The task :: The word "Inna" may appear in lines of the data below. Say how many lines hold it, giving only the number.

Extracted records ::

-*-

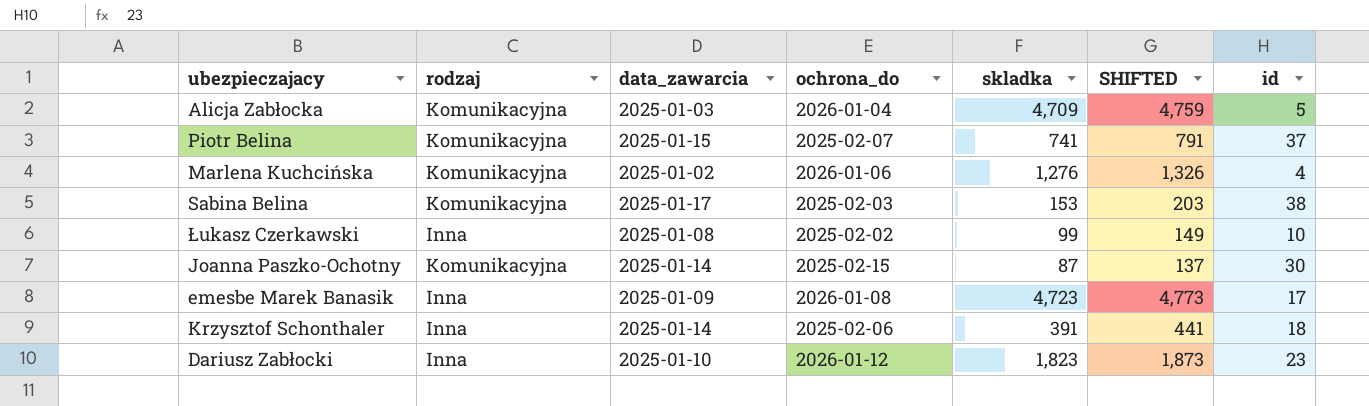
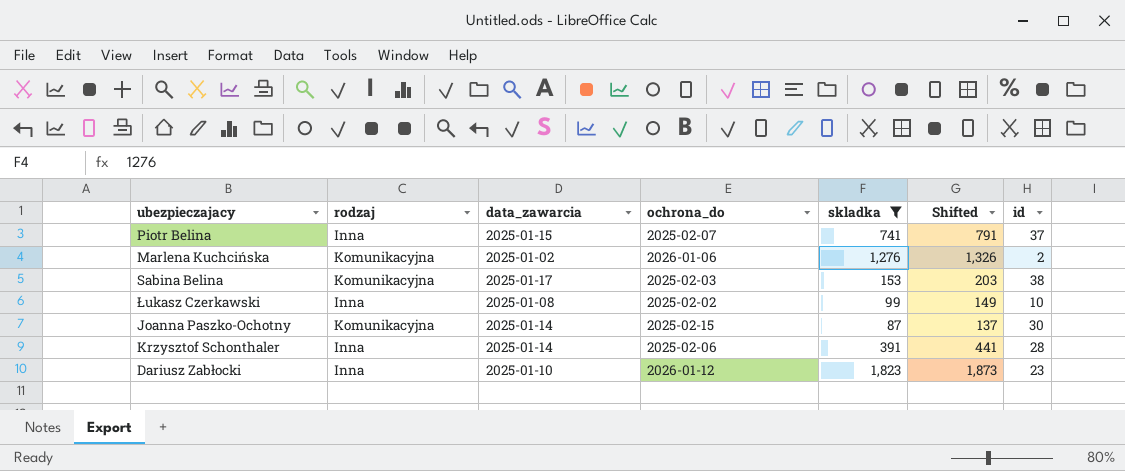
filter: none -> skladka <= 1,823
column name: SHIFTED -> Shifted
Piotr Belina | rodzaj: Komunikacyjna -> Inna
Marlena Kuchcińska | id: 4 -> 2
Krzysztof Schonthaler | id: 18 -> 28

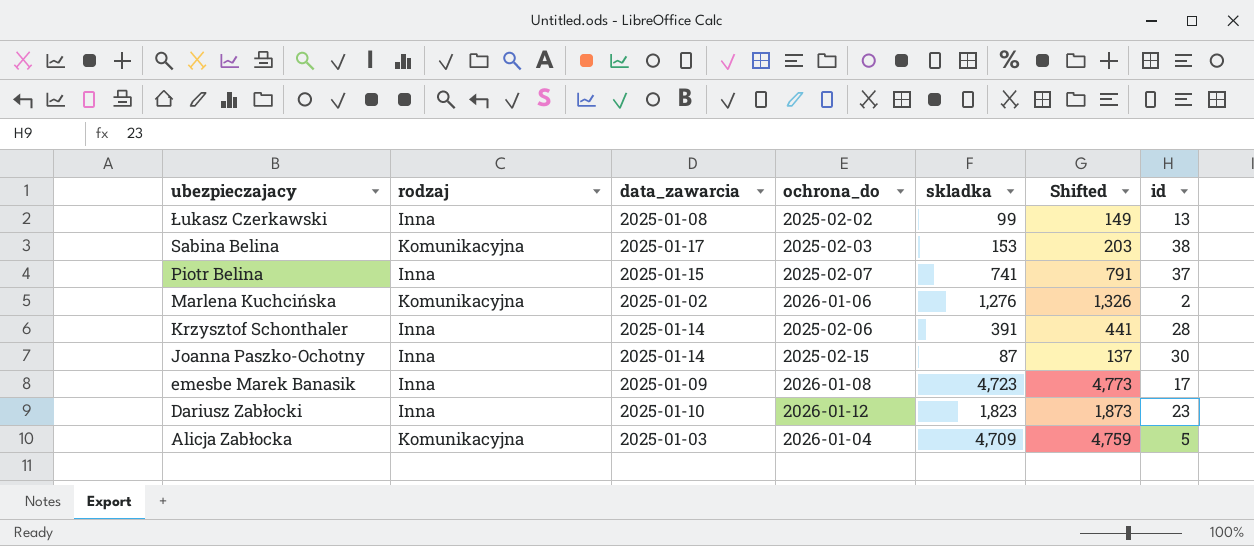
filter: skladka <= 1,823 -> none
row order: none -> ubezpieczajacy descending
Łukasz Czerkawski | id: 10 -> 13
Joanna Paszko-Ochotny | rodzaj: Komunikacyjna -> Inna

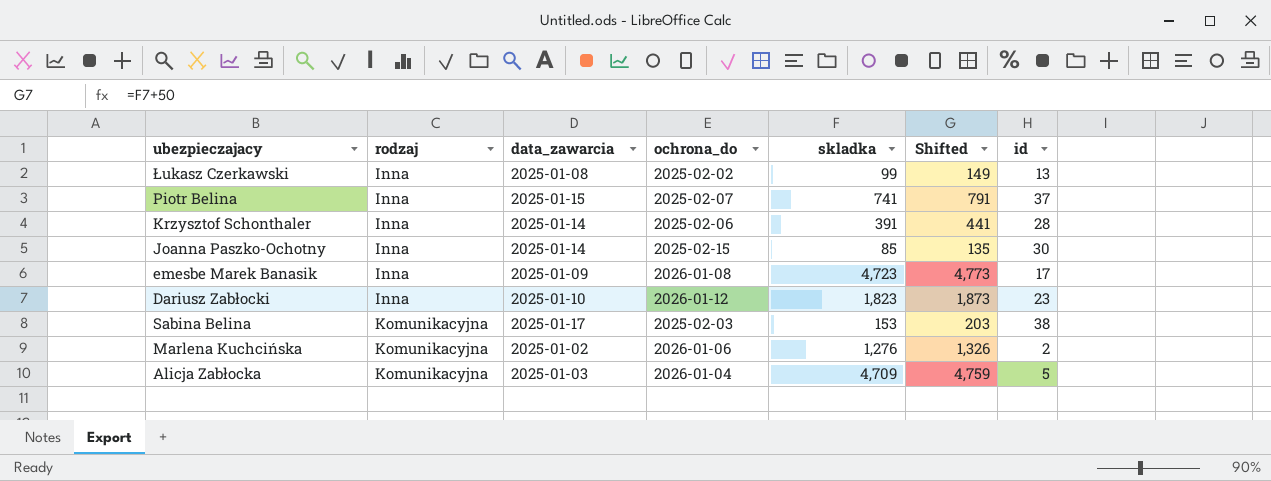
row order: ubezpieczajacy descending -> rodzaj ascending
Joanna Paszko-Ochotny | skladka: 87 -> 85
Joanna Paszko-Ochotny | Shifted: 137 -> 135

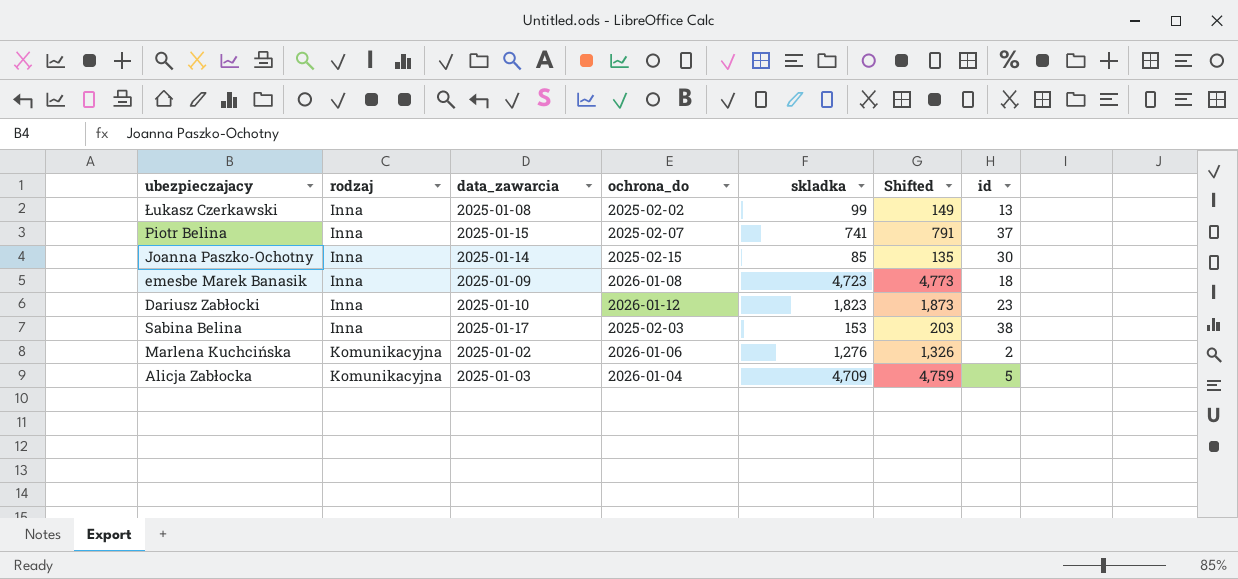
row Krzysztof Schonthaler: Inna | 2025-01-14 | 2025-02-06 | 391 | 441 | 28 -> none
emesbe Marek Banasik | id: 17 -> 18
Sabina Belina | rodzaj: Komunikacyjna -> Inna

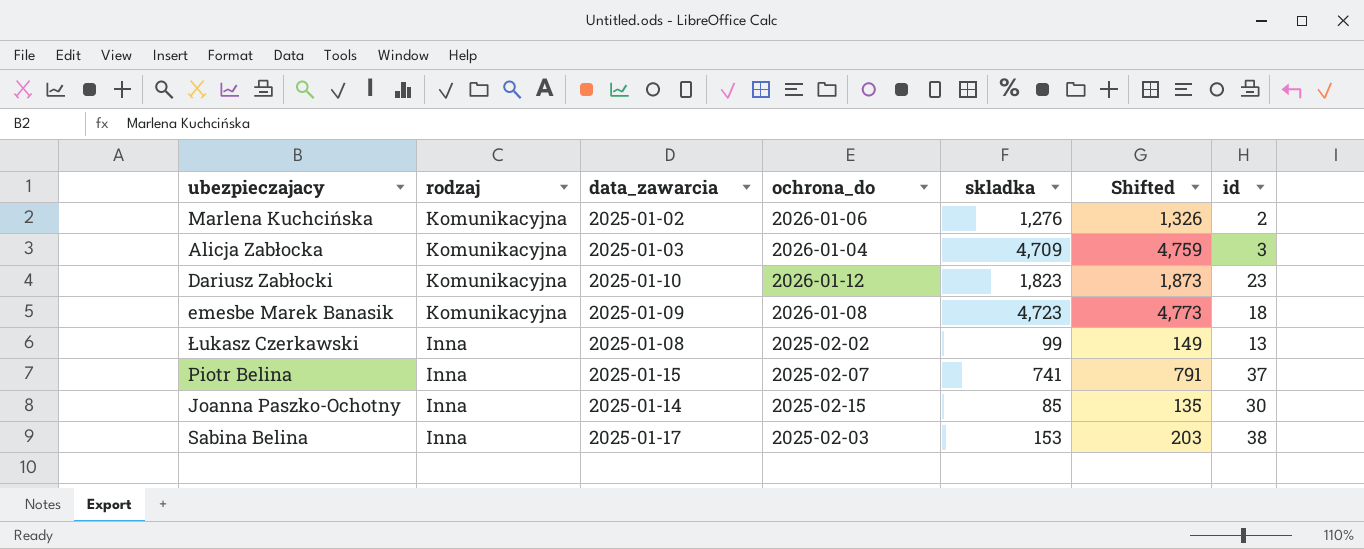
row order: rodzaj ascending -> rodzaj descending
Alicja Zabłocka | id: 5 -> 3
Dariusz Zabłocki | rodzaj: Inna -> Komunikacyjna
emesbe Marek Banasik | rodzaj: Inna -> Komunikacyjna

-*-

Solution to the problem :: 6